L’area metropolitana non è più un campo a monocoltura, è un territorio con una consistente prevalenza, ancora, dell’automotive da cui, senza guardare solo a Stellantis, si possono sprigionare  notevoli potenzialità su tutta la filiera. Nel dibattito sul futuro di Torino dimentichiamo poi sempre il grande apporto dato da CNHI e Iveco con le produzioni in campo agricolo e dei veicoli industriali che creano un ulteriore indotto. Sull’aerospazio, premesso che Leonardo viaggia indipendentemente dal territorio, la politica dovrebbe passare dall’annuncite e dalle inaugurazioni ai fatti concreti.

Da sindacalista suggerisco che se è vero che abbiamo una popolazione molto anziana e per contro, invece, dovremmo attrarre i giovani offrendo loro opportunità di studio e formazione, poi di lavoro, di abitazione, di socialità, di costruirsi una famiglia e un futuro. Oggi però, dopo il periodo pandemico, i pensionati li rapportiamo solo ai problemi della sanità; occorre invece dar loro un nuovo ruolo nella società. Bisogna ricostruire un protagonismo basato sul volontariato degli anziani partendo dall’esperienza delle Olimpiadi nei più svariati campi, dal supporto scolastico al tutoraggio giovanile, rilanciando e supportando i gruppi anziani aziendali e facendoli uscire dalle mura dell’azienda e creando spazi di protagonismo sul territorio. Creando momenti di trasmissione di esperienze degli anziani verso i giovani nelle scuole, nel mondo del lavoro, nella società.

Al Sindacato attivo dico che per superare la flessibilità negativa che diventa precariato serve riprendere nel contratti nazionali la modifica delle percentuali di lavoro atipico in relazioni al lavoro a tempo indeterminato. Non si fa più da anni.

Penso inoltre che sarebbe utile creare una nuova categoria nel Sindacato, come quella dei Pensionati serve l’intercategoriale Giovani. Un struttura sindacale che metta insieme tutti gli under trentacinquenni indipendentemente dalla categoria di appartenenza e aperta anche ai giovani che non lavorano e studenti. Sarebbe un luogo di fermento sociale e politico e di rinnovamento delle classi dirigente sindacali ma non solo che partirebbe dal basso.

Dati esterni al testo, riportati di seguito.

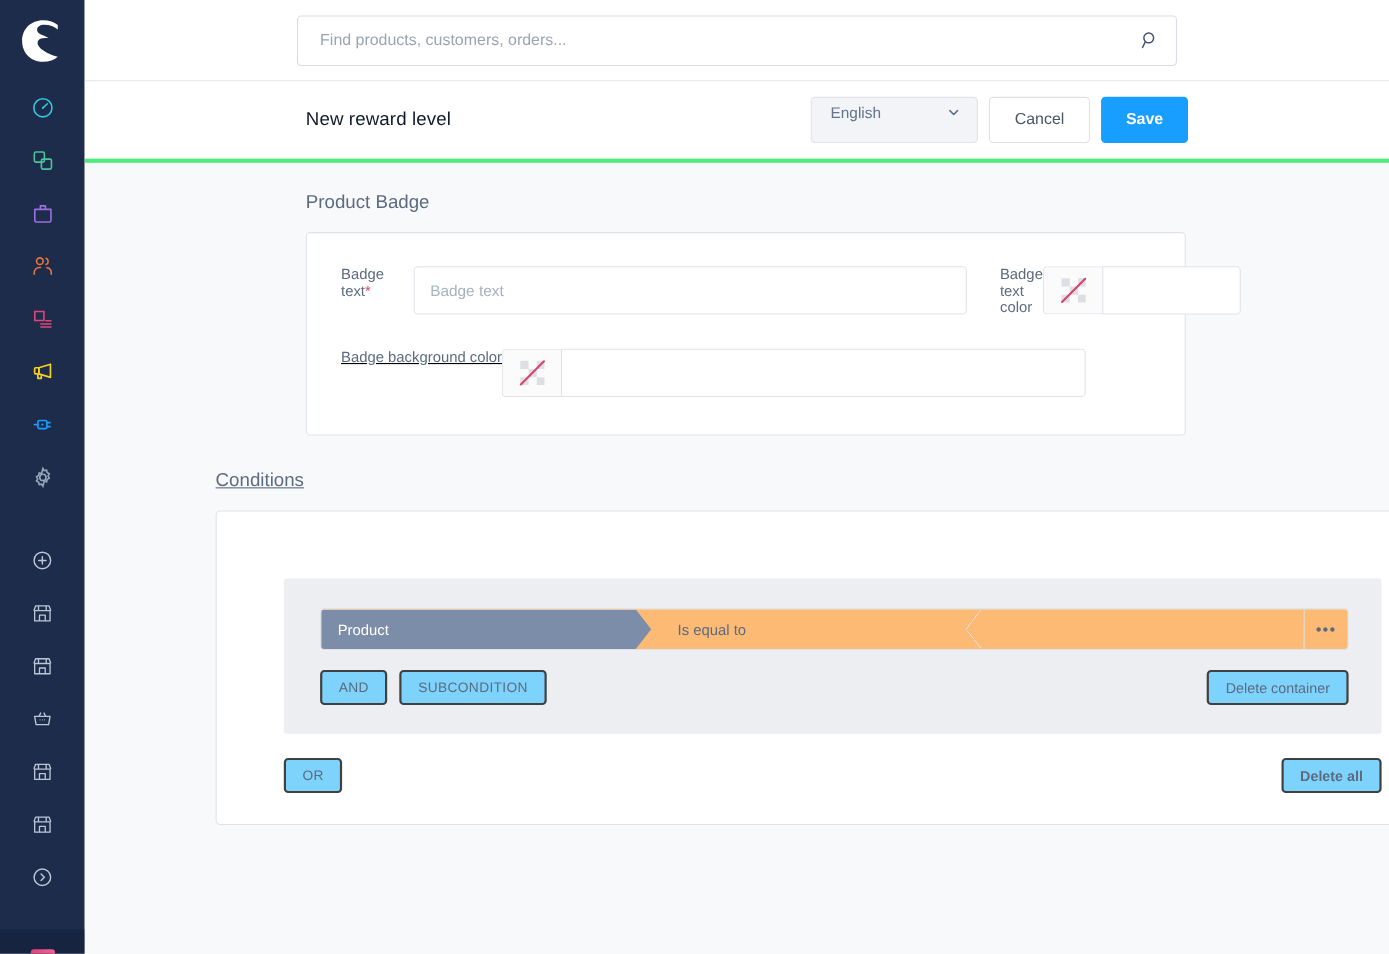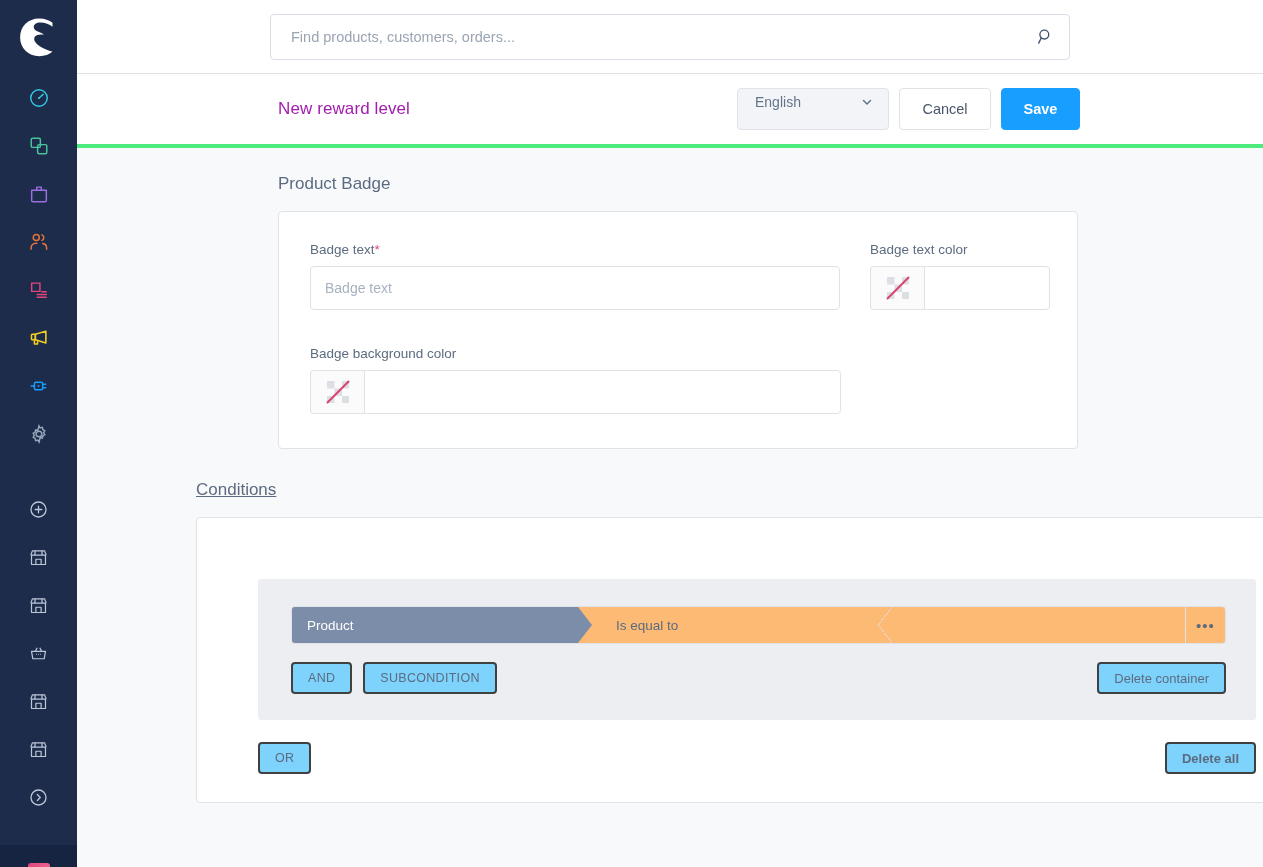--- a/index.html
+++ b/index.html
@@ -76,21 +76,21 @@
 
   
   .actionbar {
     height: 70px; background: #ffffff;
     display: flex; align-items: center;
     padding: 0 183px 0 201px;
     flex: 0 0 70px;
     position: relative;
   }
   .page-title {
-    font-size: 17px; color: #a21caf; font-weight: 400;
+    font-size: 17px; color: #0f172a; font-weight: 400;
     letter-spacing: .1px;
   }
   .actionbar-right { margin-left: auto; display: flex; align-items: center; gap: 10px; }
   .lang-select {
     width: 152px; height: 42px;
     background: #f2f4f7; border: 1px solid #dfe3e8; border-radius: 4px;
     display: flex; align-items: center; padding: 0 14px 15px 17px;
     cursor: pointer;
   }
   .lang-label { font-size: 14px; color: #64748b; flex: 1 1 auto; }
@@ -123,21 +123,21 @@
   .badge-section .section-title { margin-left: 201px; }
   .card {
     margin: 17px 0 0 201px;
     width: 800px;
     background: #fff;
     border: 1px solid #dfe3e8;
     border-radius: 4px;
     padding: 30px 31px 34px 31px;
   }
   .field-row { display: flex; gap: 30px; }
-  .field { display: flex; flex-direction: column; }
+  .field { display: flex; flex-direction: row; }
   .field-label {
     font-size: 13.5px; color: #5c6b80; margin-bottom: 9px;
   }
   .req { color: #e0457b; }
   .text-input {
     width: 530px; height: 44px;
     border: 1px solid #dfe3e8; border-radius: 4px;
     background: #fff; padding: 0 14px;
     font-family: "Liberation Sans", sans-serif;
     font-size: 14px; color: #4a5568; outline: none;
@@ -154,21 +154,21 @@
   }
   .color-input {
     height: 44px;
     border: 1px solid #dfe3e8; border-radius: 0 4px 4px 0;
     background: #fff; outline: none;
     font-family: "Liberation Sans", sans-serif;
     font-size: 14px; color: #4a5568; padding: 0 12px;
   }
   .color-input.w1 { width: 126px; }
   .color-input.w2 { width: 477px; }
-  .badge-bg-row { margin-top: 36px; }
+  .badge-bg-row { margin-top: 21px; text-decoration: underline; }
 
   
   .cond-section { padding: 31px 0 0 0; }
   .cond-section .section-title { margin-left: 119px; text-decoration: underline; }
   .cond-card {
     margin: 17px 0 0 119px;
     width: 1122px;
     background: #fff;
     border: 1px solid #dfe3e8;
     border-radius: 4px;

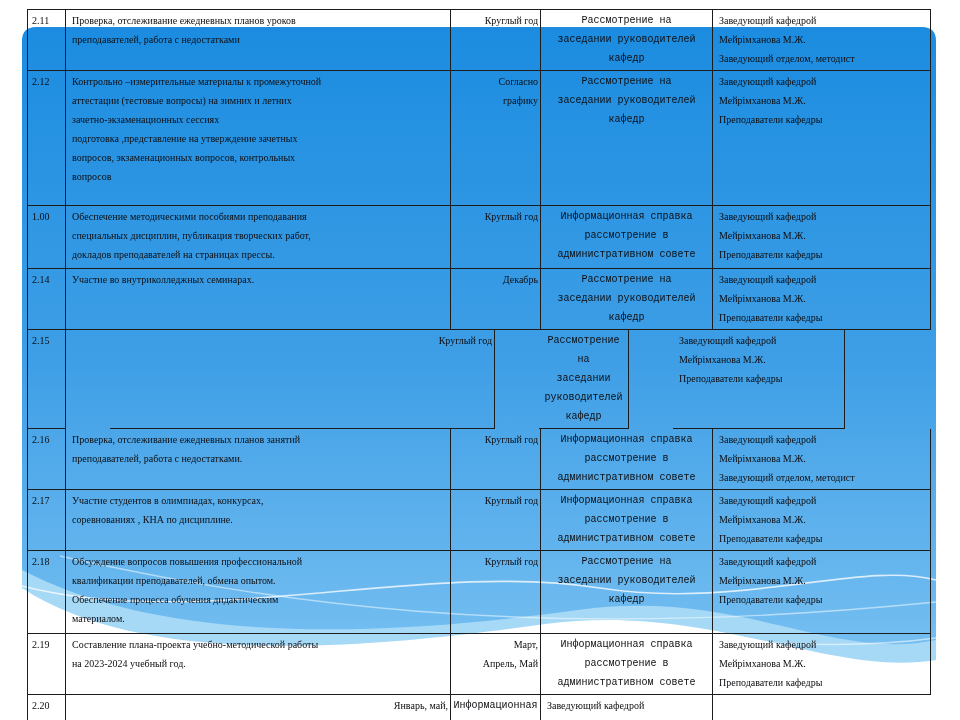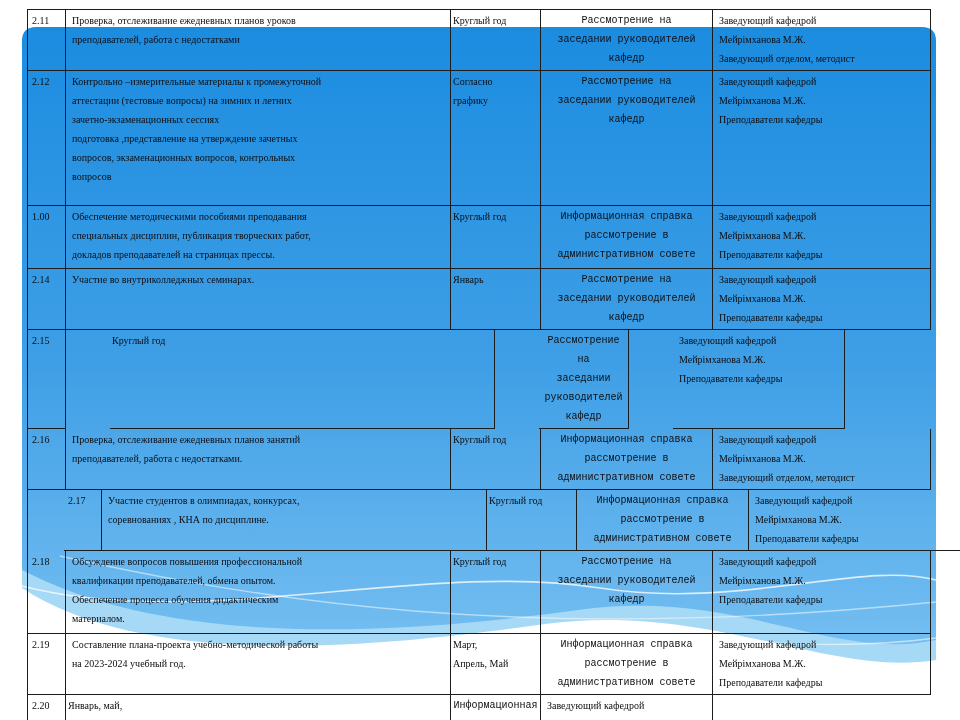--- a/index.html
+++ b/index.html
@@ -22,21 +22,21 @@
   .t-cell{
     border-right:1px solid #1c1c1c;border-bottom:1px solid #1c1c1c;
     box-sizing:border-box;
     font-size:10px;line-height:19px;color:#0e0e12;
     white-space:pre-line;overflow:hidden;
     padding:1px 4px 2px 4px;
     background:transparent;
   }
   .c-num{padding-left:4px;}
   .c-desc{padding-left:6px;padding-right:8px;}
-  .c-period{text-align:left;padding-left:2px;padding-right:2px;}
+  .c-period{text-align:right;padding-left:2px;padding-right:2px;}
   .c-review{text-align:center;padding-left:2px;padding-right:2px;font-family:Liberation Mono, monospace;}
   .c-resp{padding-left:6px;padding-right:4px;}
 </style>
 </head>
 <body>
 
 <svg id="bg" viewBox="0 0 960 720" xmlns="http://www.w3.org/2000/svg">
   <defs>
     <linearGradient id="blueGrad" x1="0" y1="0" x2="0" y2="1">
       <stop offset="0" style="stop-color:var(--blue-top,#1b8ce0)"></stop>
@@ -93,21 +93,21 @@
 рассмотрение в
 административном совете</div>
     <div class="t-cell c-resp">Заведующий кафедрой
 Мейрімханова М.Ж.
 Преподаватели кафедры</div>
   </div>
 
   <div class="t-row" style="min-height: 57px;">
     <div class="t-cell c-num">2.14</div>
     <div class="t-cell c-desc">Участие во внутриколледжных  семинарах.</div>
-    <div class="t-cell c-period">Январь</div>
+    <div class="t-cell c-period">Декабрь</div>
     <div class="t-cell c-review">Рассмотрение на
 заседании руководителей
 кафедр</div>
     <div class="t-cell c-resp">Заведующий кафедрой
 Мейрімханова М.Ж.
 Преподаватели кафедры</div>
   </div>
 
   <div class="t-row" style="min-height: 60px; gap: 44px;">
     <div class="t-cell c-num">2.15</div>
@@ -126,21 +126,21 @@
 преподавателей, работа с недостатками.</div>
     <div class="t-cell c-period">Круглый год</div>
     <div class="t-cell c-review">Информационная  справка
 рассмотрение в
 административном совете</div>
     <div class="t-cell c-resp">Заведующий кафедрой
 Мейрімханова М.Ж.
 Заведующий отделом, методист</div>
   </div>
 
-  <div class="t-row" style="min-height: 58px; margin-left: 36px;">
+  <div class="t-row" style="min-height: 58px;">
     <div class="t-cell c-num">2.17</div>
     <div class="t-cell c-desc">Участие студентов в олимпиадах,  конкурсах,
 соревнованиях  , КНА по  дисциплине.</div>
     <div class="t-cell c-period">Круглый год</div>
     <div class="t-cell c-review">Информационная  справка
 рассмотрение в
 административном совете</div>
     <div class="t-cell c-resp">Заведующий кафедрой
 Мейрімханова М.Ж.
 Преподаватели кафедры</div>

Chiudo invece con un suggerimento all’arcivescovo Repole, la Chiesa dovrebbe rientrare nel mondo del lavoro, non bastano più le visite pastorali o le messe davanti ai cancelli ma, senza replicare l’esperienza feconda dei preti-operai, la Chiesa con una grande azione pastorale dovrebbe essere di nuovo presente nei luoghi di lavoro. Forse darebbe anche un po’ di impulso creando una figura diversa del prete attuale e della sua crisi creando un progetto missionario in Italia.

Una Chiesa nel mondo del lavoro, per il mondo del lavoro non può che essere un contributo sociale molto forte per Torino e dintorni. D’altra parte prima i santi sociali con la scuola-lavoro e poi i preti operai ci indicano un pezzo di strada da fare.